A deficiency of the link protein Bral2 affects the size of the extracellular space in the thalamus of aged mice.

Bral2 is a link protein stabilizing the binding between lecticans and hyaluronan in perineuronal nets and axonal coats (ACs) in specific brain regions. Using the real-time iontophoretic method and diffusion-weighted magnetic resonance, we determined the extracellular space (ECS) volume fraction (α), tortuosity (λ), and apparent diffusion coefficient of water (ADC_W ) in the thalamic ventral posteromedial nucleus (VPM) and sensorimotor cortex of young adult (3-6 months) and aged (14-20 months) Bral2-deficient (Bral2^-/- ) mice and age-matched wild-type (wt) controls. The results were correlated with an analysis of extracellular matrix composition.
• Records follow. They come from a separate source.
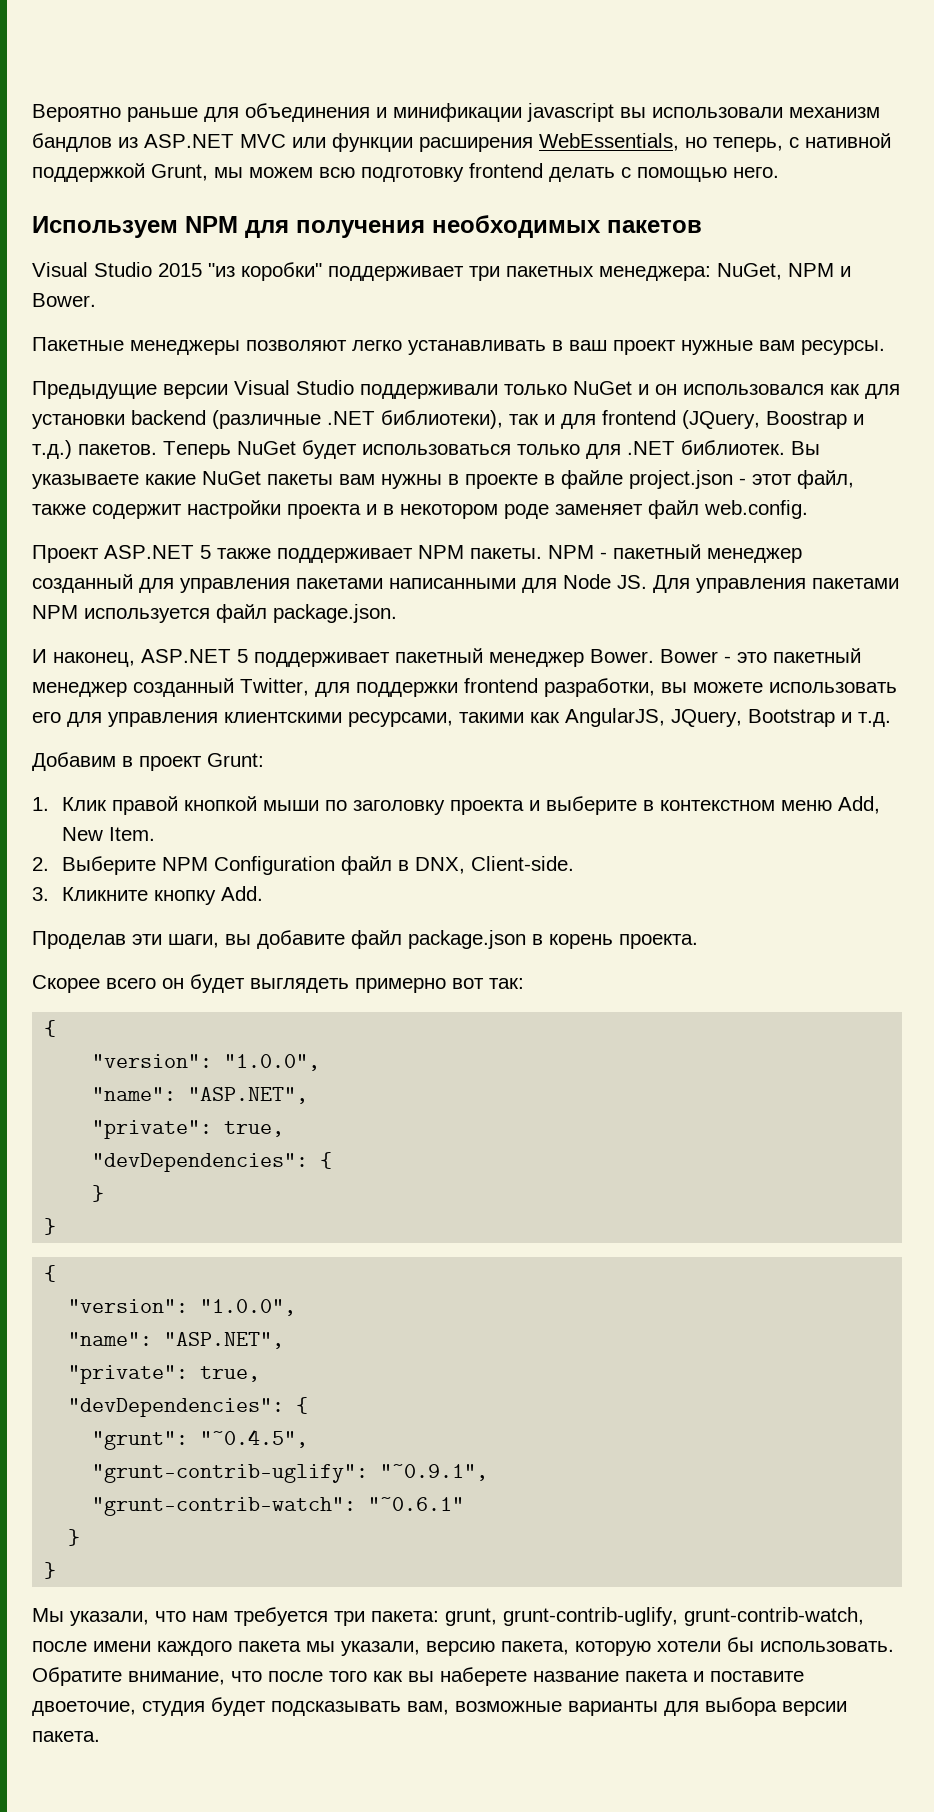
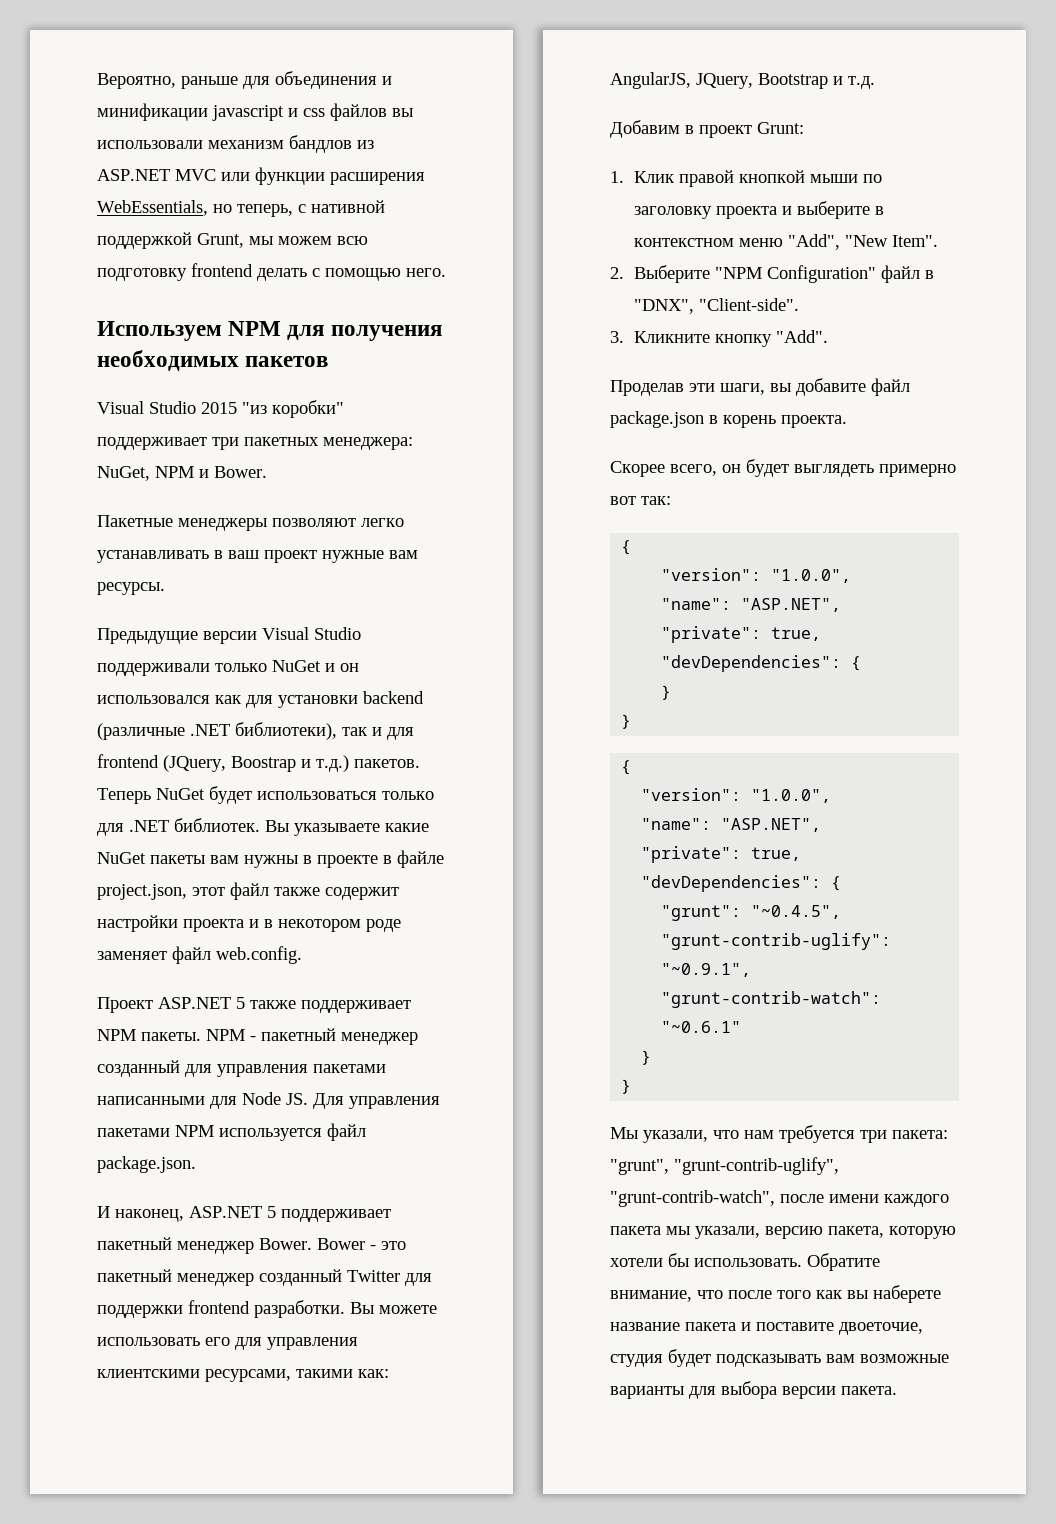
- Вероятно раньше для объединения и минификации javascript вы использовали механизм бандлов из ASP.NET MVC или функции расширения WebEssentials, но теперь, с нативной поддержкой Grunt, мы можем всю подготовку frontend делать с помощью него.
+ Вероятно, раньше для объединения и минификации javascript и css файлов вы использовали механизм бандлов из ASP.NET MVC или функции расширения WebEssentials, но теперь, с нативной поддержкой Grunt, мы можем всю подготовку frontend делать с помощью него.
- Вы указываете какие NuGet пакеты вам нужны в проекте в файле project.json - этот файл, также содержит настройки проекта и в некотором роде заменяет файл web.config.
+ Вы указываете какие NuGet пакеты вам нужны в проекте в файле project.json, этот файл также содержит настройки проекта и в некотором роде заменяет файл web.config.
- Bower - это пакетный менеджер созданный Twitter, для поддержки frontend разработки, вы можете использовать его для управления клиентскими ресурсами, такими как AngularJS, JQuery, Bootstrap и т.д.
+ Bower - это пакетный менеджер созданный Twitter для поддержки frontend разработки. Вы можете использовать его для управления клиентскими ресурсами, такими как: AngularJS, JQuery, Bootstrap и т.д.
- 1. Клик правой кнопкой мыши по заголовку проекта и выберите в контекстном меню Add, New Item.
+ 1. Клик правой кнопкой мыши по заголовку проекта и выберите в контекстном меню "Add", "New Item".
- 2. Выберите NPM Configuration файл в DNX, Client-side.
+ 2. Выберите "NPM Configuration" файл в "DNX", "Client-side".
- 3. Кликните кнопку Add.
+ 3. Кликните кнопку "Add".
- Скорее всего он будет выглядеть примерно вот так:
+ Скорее всего, он будет выглядеть примерно вот так:
- Мы указали, что нам требуется три пакета: grunt, grunt-contrib-uglify, grunt-contrib-watch, после имени каждого пакета мы указали, версию пакета, которую хотели бы использовать.
+ Мы указали, что нам требуется три пакета: "grunt", "grunt-contrib-uglify", "grunt-contrib-watch", после имени каждого пакета мы указали, версию пакета, которую хотели бы использовать.
- Обратите внимание, что после того как вы наберете название пакета и поставите двоеточие, студия будет подсказывать вам, возможные варианты для выбора версии пакета.
+ Обратите внимание, что после того как вы наберете название пакета и поставите двоеточие, студия будет подсказывать вам возможные варианты для выбора версии пакета.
In the cortex, no changes between wt and Bral2^-/- were detected, either in the young or aged mice. In the VPM of aged but not in young Bral2^-/- mice, we observed a significant decrease in α and ADC_W in comparison with age-matched controls. Bral2 deficiency led to a reduction of both aggrecan- and brevican-associated perineuronal nets and a complete disruption of brevican-based ACs in young as well as aged VPM. Our data suggest that aging is a critical point that reveals the effect of Bral2 deficiency on VPM diffusion. This effect is probably mediated through the enhanced age-related damage of neurons lacking protective ACs, or the exhausting of compensatory mechanisms maintaining unchanged diffusion parameters in young Bral2^-/- animals. A decreased ECS volume in aged Bral2^-/- mice may influence the diffusion of neuroactive substances, and thus extrasynaptic and also indirectly synaptic transmission in this important nucleus of the somatosensory pathway.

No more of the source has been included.